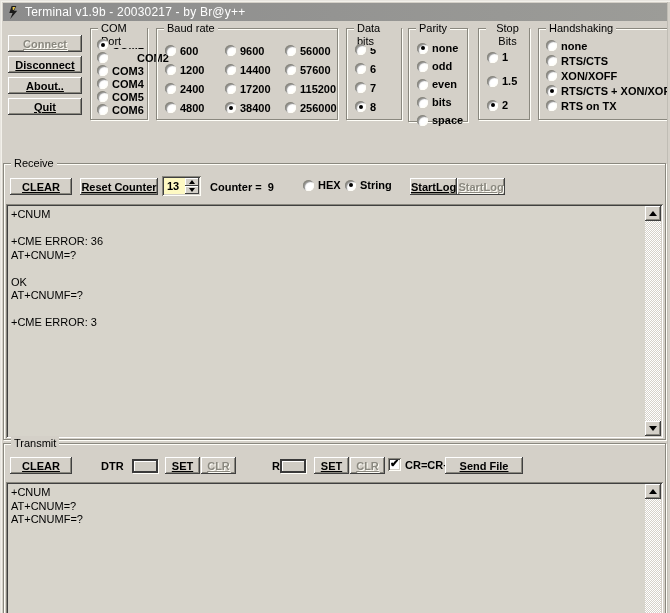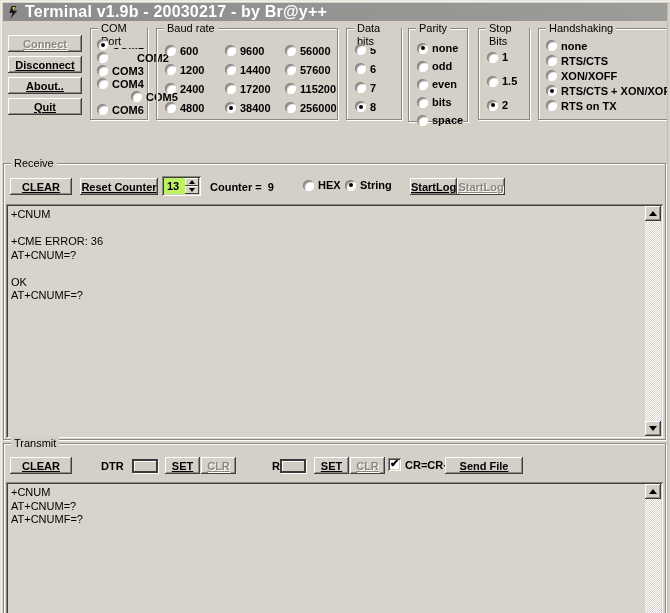--- a/index.html
+++ b/index.html
@@ -13,7 +13,7 @@
     background:linear-gradient(to right,#8c8c8c,#9c9c98);
     display:flex;align-items:center;gap:4px;padding-left:3px;box-sizing:border-box;
   }
-  .title-text{color:#fff;font-size:16px;font-weight:bold;letter-spacing:.2px;}
+  .title-text{color:#fff;font-size:12px;font-weight:normal;letter-spacing:.2px;}
   .appicon{width:15px;height:15px;flex:0 0 auto;}
   .grp{position:absolute;border:1px solid #8a887f;box-shadow:inset 1px 1px 0 #fffef8, 1px 1px 0 #fffef8;box-sizing:border-box;}
   .grp-lab{position:absolute;top:-7px;left:7px;background:#d4d0c8;padding:0 3px;font-weight:normal;line-height:13px;}

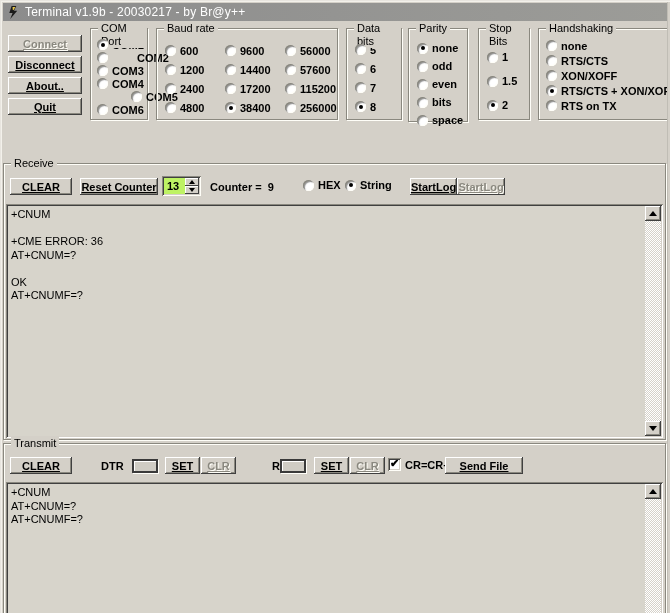--- a/index.html
+++ b/index.html
@@ -208,7 +208,7 @@
     </div>
   </div>
 
-  <div class="grp" style="left:478px;top:28px;width:52px;height:92px;">
+  <div class="grp" style="left:478px;top:28px;width:52px;height:92px;text-align:center;">
     <span class="grp-lab">Stop Bits</span>
     <div class="vlist" style="padding:16px 0 0 8px;">
       <div class="opt" style="height:24px;">

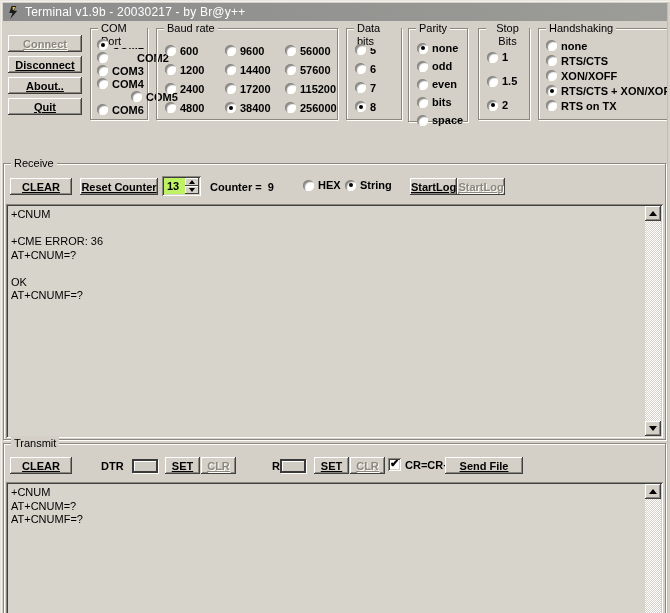--- a/index.html
+++ b/index.html
@@ -95,7 +95,7 @@
           <span class="radio"></span>
           <span>COM4</span>
         </div>
-      <div class="opt" style="height:13px;margin-left:34px;">
+      <div class="opt" style="height:13px;">
           <span class="radio"></span>
           <span>COM5</span>
         </div>

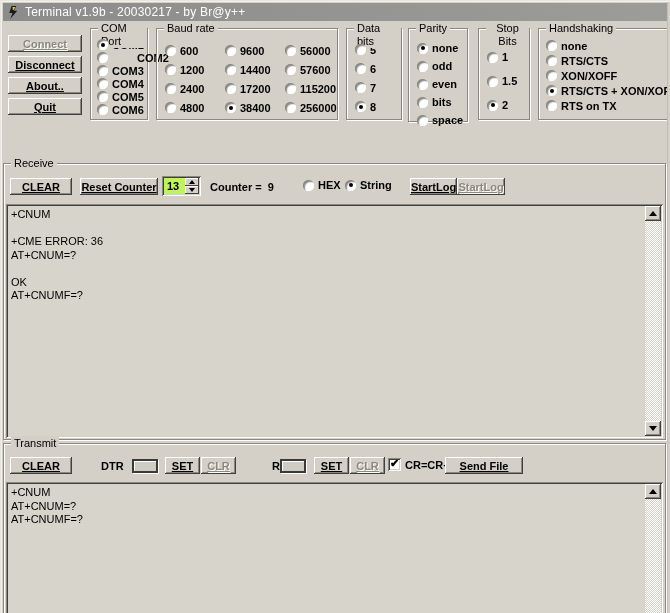--- a/index.html
+++ b/index.html
@@ -44,7 +44,7 @@
     display:flex;align-items:center;justify-content:center;}
   .tri-up{width:0;height:0;border-left:4px solid transparent;border-right:4px solid transparent;border-bottom:5px solid #000;}
   .tri-down{width:0;height:0;border-left:4px solid transparent;border-right:4px solid transparent;border-top:5px solid #000;}
-  .spin{position:absolute;background:#bef264;box-sizing:border-box;
+  .spin{position:absolute;background:#fef9c3;box-sizing:border-box;
     box-shadow:inset 1px 1px 0 #8a887f, inset -1px -1px 0 #fffef8, inset 2px 2px 0 #404040, inset -2px -2px 0 #d4d0c8;}
   .spin-val{position:absolute;left:5px;top:4px;font-weight:bold;}
   .spin-btn{position:absolute;right:2px;width:14px;height:8px;background:#d4d0c8;

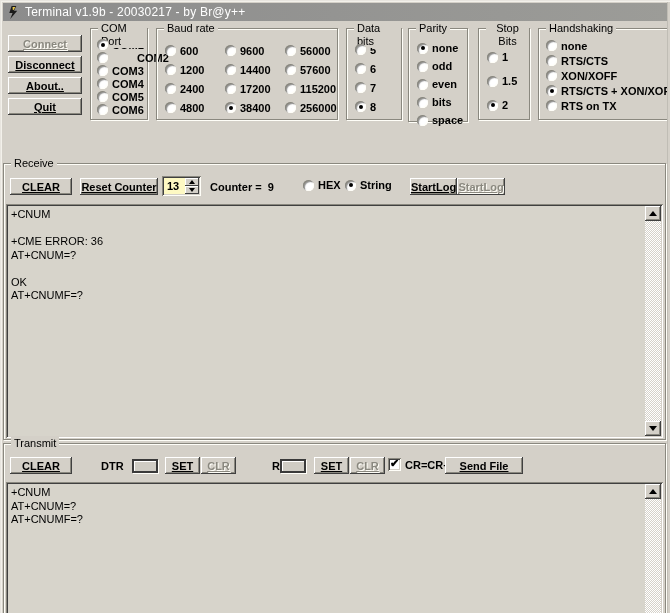--- a/index.html
+++ b/index.html
@@ -290,6 +290,7 @@
         <div class="tline">OK</div>
         <div class="tline">AT+CNUMF=?</div>
         <div class="tline"></div>
+        <div class="tline">+CME ERROR: 3</div>
       </div>
       <div class="vsb">
         <span class="sb-btn" style="top:0;">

How to complete this task
Repeat the data in full and exactly. Omit pictures.

Answer space
--- a/index.html
+++ b/index.html
@@ -13,7 +13,7 @@
     background:linear-gradient(to right,#8c8c8c,#9c9c98);
     display:flex;align-items:center;gap:4px;padding-left:3px;box-sizing:border-box;
   }
-  .title-text{color:#fff;font-size:16px;font-weight:bold;letter-spacing:.2px;}
+  .title-text{color:#fff;font-size:12px;font-weight:normal;letter-spacing:.2px;}
   .appicon{width:15px;height:15px;flex:0 0 auto;}
   .grp{position:absolute;border:1px solid #8a887f;box-shadow:inset 1px 1px 0 #fffef8, 1px 1px 0 #fffef8;box-sizing:border-box;}
   .grp-lab{position:absolute;top:-7px;left:7px;background:#d4d0c8;padding:0 3px;font-weight:normal;line-height:13px;}

--- a/index.html
+++ b/index.html
@@ -208,7 +208,7 @@
     </div>
   </div>
 
-  <div class="grp" style="left:478px;top:28px;width:52px;height:92px;">
+  <div class="grp" style="left:478px;top:28px;width:52px;height:92px;text-align:center;">
     <span class="grp-lab">Stop Bits</span>
     <div class="vlist" style="padding:16px 0 0 8px;">
       <div class="opt" style="height:24px;">

--- a/index.html
+++ b/index.html
@@ -95,7 +95,7 @@
           <span class="radio"></span>
           <span>COM4</span>
         </div>
-      <div class="opt" style="height:13px;margin-left:34px;">
+      <div class="opt" style="height:13px;">
           <span class="radio"></span>
           <span>COM5</span>
         </div>

--- a/index.html
+++ b/index.html
@@ -44,7 +44,7 @@
     display:flex;align-items:center;justify-content:center;}
   .tri-up{width:0;height:0;border-left:4px solid transparent;border-right:4px solid transparent;border-bottom:5px solid #000;}
   .tri-down{width:0;height:0;border-left:4px solid transparent;border-right:4px solid transparent;border-top:5px solid #000;}
-  .spin{position:absolute;background:#bef264;box-sizing:border-box;
+  .spin{position:absolute;background:#fef9c3;box-sizing:border-box;
     box-shadow:inset 1px 1px 0 #8a887f, inset -1px -1px 0 #fffef8, inset 2px 2px 0 #404040, inset -2px -2px 0 #d4d0c8;}
   .spin-val{position:absolute;left:5px;top:4px;font-weight:bold;}
   .spin-btn{position:absolute;right:2px;width:14px;height:8px;background:#d4d0c8;

--- a/index.html
+++ b/index.html
@@ -290,6 +290,7 @@
         <div class="tline">OK</div>
         <div class="tline">AT+CNUMF=?</div>
         <div class="tline"></div>
+        <div class="tline">+CME ERROR: 3</div>
       </div>
       <div class="vsb">
         <span class="sb-btn" style="top:0;">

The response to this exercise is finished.